Naturalmente, a relevância dessas questões dependerá da forma como a Portaria será aplicada durante as Eleições de 2026., pois é a prática institucional do TSE que permitirá avaliar se os mecanismos de supervisão previstos no texto serão suficientes para equilibrar transparência, fiscalização e autonomia técnica dos provedores.

Acompanhamento: IA e integridade do Processo Eleitoral

A efetividade desse modelo dependerá menos do texto da Portaria e mais da forma como ele será implementado durante as Eleições de 2026. A análise dos planos apresentados, das respostas das plataformas e da atuação do próprio TSE permitirá avaliar se a procedimentalização proposta pela Portaria será suficiente para consolidar um modelo de supervisão baseado em evidências e gestão contínua de riscos.

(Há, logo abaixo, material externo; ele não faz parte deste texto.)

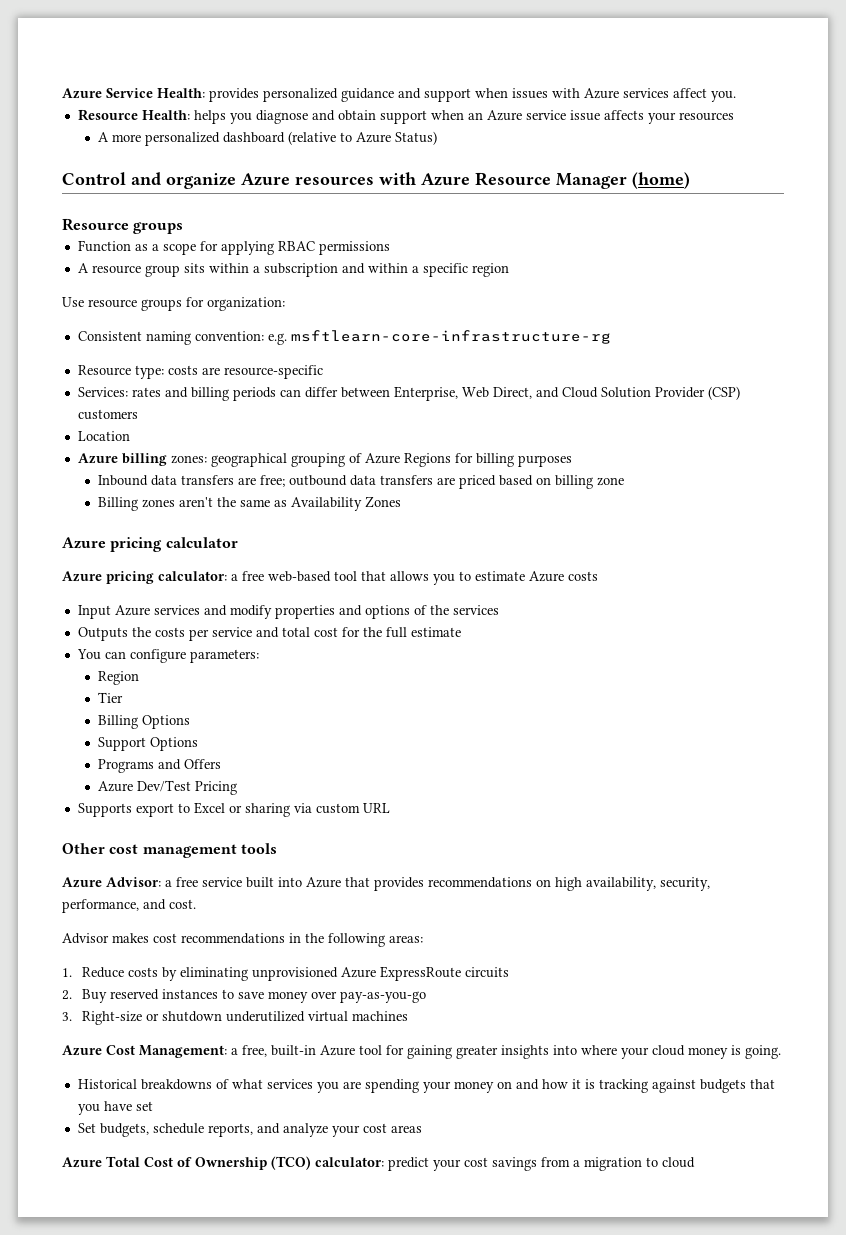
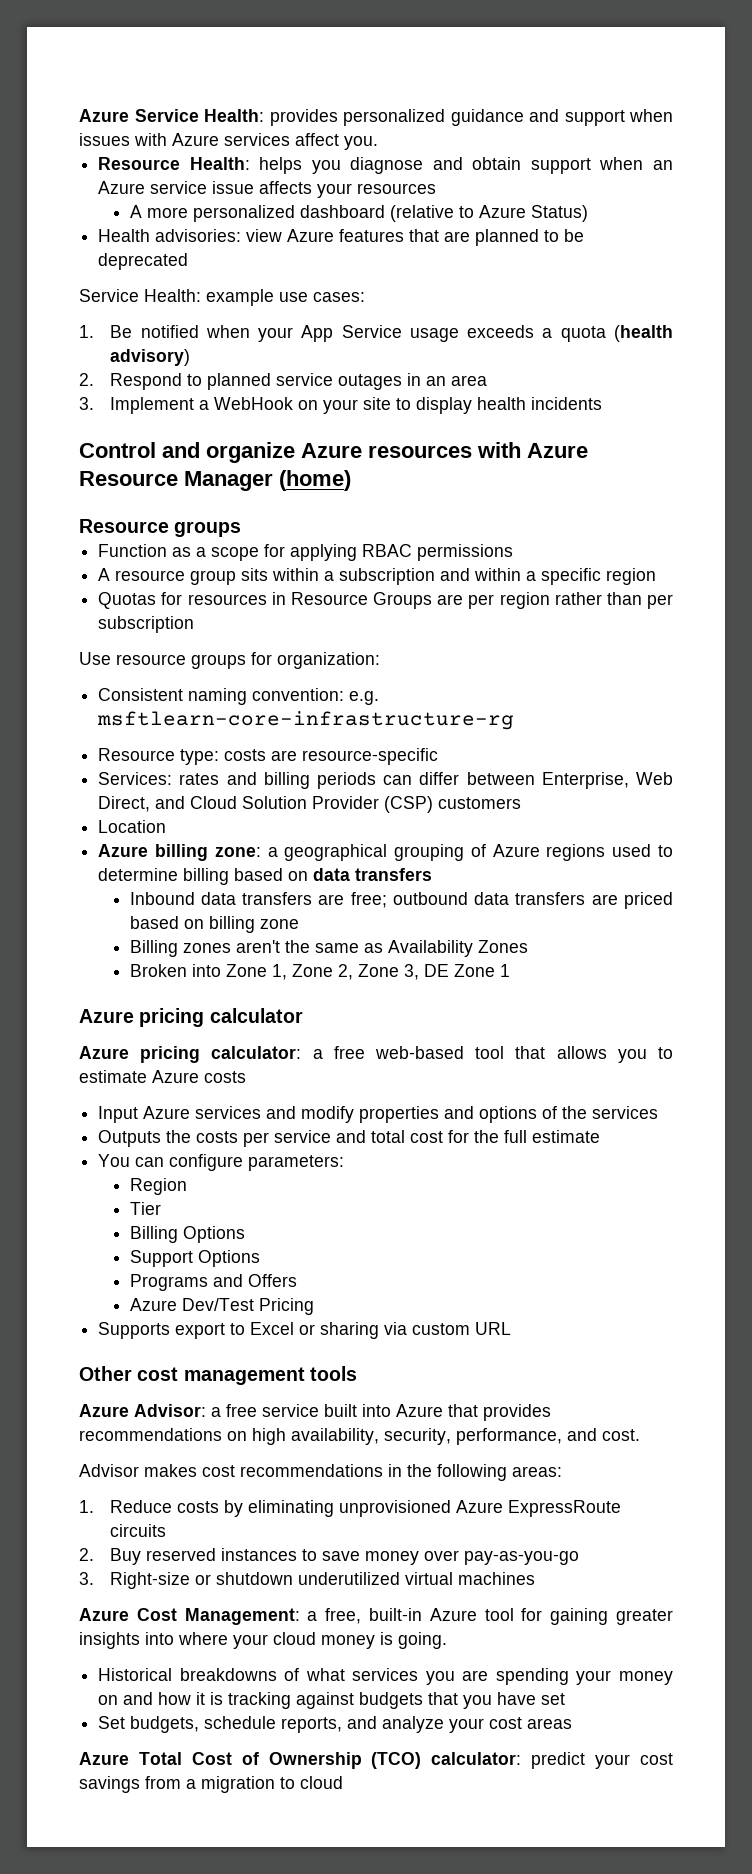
(437, 138) none -> [98,229,585,246] [98,253,189,270] [79,289,365,306] [79,325,673,342] [110,349,191,366] [79,373,488,390] [79,397,603,414] // Health advisories: view Azure features that are planned to be deprecated // Service Health: example use cases: // 1. Be notified when your App Service usage exceeds a quota (health advisory) // 2. Respond to planned service outages in an area // 3. Implement a WebHook on your site to display health incidents
(509, 270) none -> [98,592,673,609] [98,616,195,633] // Quotas for resources in Resource Groups are per region rather than per subscription
[170,455,207,464] zones: -> [214,847,278,857] zone: a
[403,453,572,467] Regions for billing purposes -> [546,844,673,861] [98,868,433,885] regions used to determine billing based on data transfers
(401, 502) none -> [129,964,510,980] // Broken into Zone 1, Zone 2, Zone 3, DE Zone 1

A Data Privacy Brasil acompanhará essa implementação ao longo do processo eleitoral por meio do projeto IA e Integridade do Processo Eleitoral e do Observatório IA nas Eleições, onde continuaremos analisando a aplicação das novas regras, documentando casos concretos de uso de inteligência artificial nas eleições e produzindo pesquisas sobre seus impactos para a integridade do processo eleitoral.